Planning and Strategy

OIG Issues Favorable Ambulatory Surgery Center Advisory Opinion

On July 25, 2008, the Office of Inspector General (OIG) of the Department of Health and Human Services posted a favorable Advisory Opinion (08-08) regarding the development and operation of an ambulatory surgical center (ASC) owned jointly by a Hospital and a group of Surgeons. The OIG concluded that it would not impose sanctions under the Federal Anti-Kickback Statute notwithstanding the fact that the Arrangement does not meet any specific safe harbor and poses some risk of prohibited remuneration. In issuing the Opinion, the OIG shows flexibility in permitting joint ownership of an ASC outside of the strict confines of the ASC safe harbors and demonstrates a willingness to endorse non-safe harbor compliant arrangements as long as appropriate measures are taken to reduce the potential for improper inducements to refer procedures to the ASC.

Background
The ASC in the Opinion was to be owned by a hospital and 18 "orthopedic" surgeons. The Surgeons were to own, in equal shares, 70% of the ASC through an LLC; the Hospital was to own the remaining 30%. Fourteen of the 18 Surgeons met the "1/3 income test" while the remaining four Inpatient Surgeons did not. Each Inpatient Surgeon, however, did derive at least 1/3 of his or her medical practice income from procedures in an OR setting. The Hospital is a not-for-profit corporation that owns three hospitals and other health care related entities including a large physician group practice employing primary care physicians and specialists. Several restrictions on referrals were put into place regarding pain management referrals, cross referrals, referral compensation and tracking, as well as stipends paid for anesthesiology (to a Hospital-owned anesthesiology practice that was to provide anesthesia services to the ASC).

OIG Analysis
Although the OIG determined that the ownership arrangement did not qualify for safe harbor protection, it concluded that it incorporated safeguards that would minimize the likelihood of fraud and abuse.

  1. Although the ASC was to be owned, indirectly, by the Surgeons through an LLC (contrary to safe harbor requirements), the OIG concluded that the ownership structure did not substantially increase the risk of fraud or abuse because the LLC ownership interests were to be owned proportionately to the investment of the Surgeons and the LLC was to distribute returns on investment to each Surgeon member directly proportional to his or her investment, thereby providing the Surgeons with a return that is "exactly" the same as if they had invested directly in the ASC.

  2. The OIG determined the although the Inpatient Surgeons did not (and would not) meet the so-called "1/3 income test" (necessary for safe harbor protection), they were engaged in a genuine surgical practice" deriving at least 1/3 of their income from procedures requiring a hospital operating room setting, and were qualified to perform surgeries at the ASC. In addition, the OIG considered the fact that the Inpatient Surgeons certified that they rarely have occasion to refer patients for ASC procedures. Finally, the OIG looked favorably upon certain restrictions related to pain management referrals by the inpatient surgeons.
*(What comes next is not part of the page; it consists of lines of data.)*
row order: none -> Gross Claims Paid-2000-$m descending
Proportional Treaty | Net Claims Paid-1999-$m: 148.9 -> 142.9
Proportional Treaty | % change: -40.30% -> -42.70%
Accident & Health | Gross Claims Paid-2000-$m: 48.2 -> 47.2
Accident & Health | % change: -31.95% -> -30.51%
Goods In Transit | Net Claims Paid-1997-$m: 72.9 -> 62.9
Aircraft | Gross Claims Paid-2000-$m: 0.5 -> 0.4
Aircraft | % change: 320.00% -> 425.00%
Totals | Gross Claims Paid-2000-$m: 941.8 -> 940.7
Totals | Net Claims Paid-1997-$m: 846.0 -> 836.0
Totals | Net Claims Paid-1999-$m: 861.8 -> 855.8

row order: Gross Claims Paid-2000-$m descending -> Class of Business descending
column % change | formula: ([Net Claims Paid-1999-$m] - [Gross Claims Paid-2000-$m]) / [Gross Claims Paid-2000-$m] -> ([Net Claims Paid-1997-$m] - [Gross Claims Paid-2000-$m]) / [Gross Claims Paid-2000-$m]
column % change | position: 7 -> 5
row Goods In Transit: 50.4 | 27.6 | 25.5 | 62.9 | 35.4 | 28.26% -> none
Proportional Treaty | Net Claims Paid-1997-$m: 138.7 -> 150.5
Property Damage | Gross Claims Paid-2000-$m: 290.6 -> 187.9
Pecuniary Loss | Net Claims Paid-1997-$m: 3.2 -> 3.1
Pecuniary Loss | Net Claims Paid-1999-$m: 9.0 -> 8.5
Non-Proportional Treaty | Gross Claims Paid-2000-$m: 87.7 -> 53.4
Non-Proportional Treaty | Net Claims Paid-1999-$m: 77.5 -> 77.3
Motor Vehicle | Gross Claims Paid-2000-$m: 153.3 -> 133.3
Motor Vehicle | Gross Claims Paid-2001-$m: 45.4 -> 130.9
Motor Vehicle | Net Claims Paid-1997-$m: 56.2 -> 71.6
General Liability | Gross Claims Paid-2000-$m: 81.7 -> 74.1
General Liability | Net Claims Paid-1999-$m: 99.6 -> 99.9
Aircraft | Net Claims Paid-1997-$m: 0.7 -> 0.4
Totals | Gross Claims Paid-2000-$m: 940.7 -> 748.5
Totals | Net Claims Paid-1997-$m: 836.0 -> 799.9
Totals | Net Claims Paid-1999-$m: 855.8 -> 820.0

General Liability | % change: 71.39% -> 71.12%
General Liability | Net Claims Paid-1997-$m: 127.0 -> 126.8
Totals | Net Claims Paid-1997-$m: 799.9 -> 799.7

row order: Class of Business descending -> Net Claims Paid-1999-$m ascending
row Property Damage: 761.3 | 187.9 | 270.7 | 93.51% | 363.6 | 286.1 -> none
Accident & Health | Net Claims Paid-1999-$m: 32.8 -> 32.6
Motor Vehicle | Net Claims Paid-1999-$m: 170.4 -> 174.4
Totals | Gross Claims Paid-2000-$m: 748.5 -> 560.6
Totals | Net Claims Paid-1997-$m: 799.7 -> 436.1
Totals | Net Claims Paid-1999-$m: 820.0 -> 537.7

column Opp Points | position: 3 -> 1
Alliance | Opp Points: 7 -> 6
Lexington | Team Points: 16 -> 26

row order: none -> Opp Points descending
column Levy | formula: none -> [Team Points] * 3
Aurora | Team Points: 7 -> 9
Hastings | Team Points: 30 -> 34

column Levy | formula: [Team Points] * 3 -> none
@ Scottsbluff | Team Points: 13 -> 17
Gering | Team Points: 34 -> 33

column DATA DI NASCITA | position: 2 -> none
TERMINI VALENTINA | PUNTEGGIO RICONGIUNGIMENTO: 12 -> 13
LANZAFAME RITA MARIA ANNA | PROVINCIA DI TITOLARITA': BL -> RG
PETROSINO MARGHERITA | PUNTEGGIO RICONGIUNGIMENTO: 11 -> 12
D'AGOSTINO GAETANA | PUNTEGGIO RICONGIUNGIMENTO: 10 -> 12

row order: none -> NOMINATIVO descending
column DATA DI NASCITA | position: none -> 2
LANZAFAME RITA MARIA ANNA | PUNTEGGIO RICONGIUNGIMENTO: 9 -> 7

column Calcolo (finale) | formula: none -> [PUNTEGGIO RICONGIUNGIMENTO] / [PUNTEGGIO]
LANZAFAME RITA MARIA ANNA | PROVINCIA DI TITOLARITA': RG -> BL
  3. The OIG also noted that although the investment by the Hospital voided safe harbor protection (because, by employing physicians, the Hospital is a referral source) it concluded that the various safe- guards related to Hospital referrals (e.g., refraining from taking any actions to require or encourage physicians affiliated with the Hospital to refer cases and refraining from tracking such referrals) "significantly constrained" the ability of the Hospital to direct or influence referrals to the ASC or the Surgeons.

  4. The OIG concluded that although the anesthesiology arrangement (between the ASC and the Hospital-owned anesthesia practice) did not comply with the safe harbor, the OIG took comfort from the fact that (i) all of the services to be provided were set out in the agreement, (ii) the services are reasonable and necessary for the ASC, and (iii) the amounts to be paid are fair market value, determined at arm's length and do not take into account the volume or value of referrals or other business generated between the parties.

Conclusion
In issuing this Opinion, the OIG has demonstrated flexibility in permitting joint ownership of ASCs by physician and hospital investors outside of the strict confines of the various ASC safe harbors. As a result, many existing ASCs seeking new physician investors may now have somewhat greater flexibility in attracting those physician groups composed of both ASC utilizers and surgeons (or proceduralists) with hospital-based practices.  The Opinion could also affect the drafting of the operating agreements or other governing documents of certain multi-specialty ASCs that have incorporated the "1/3 procedures test" as a basis for the redemption of a physician's ownership interests. Finally, the rationale employed by the OIG with respect to the "1/3 income test" as applied to the Inpatient Surgeons conceivably could be applied with respect to the one-third "procedures" test as it relates to "hospital-based" physician investors.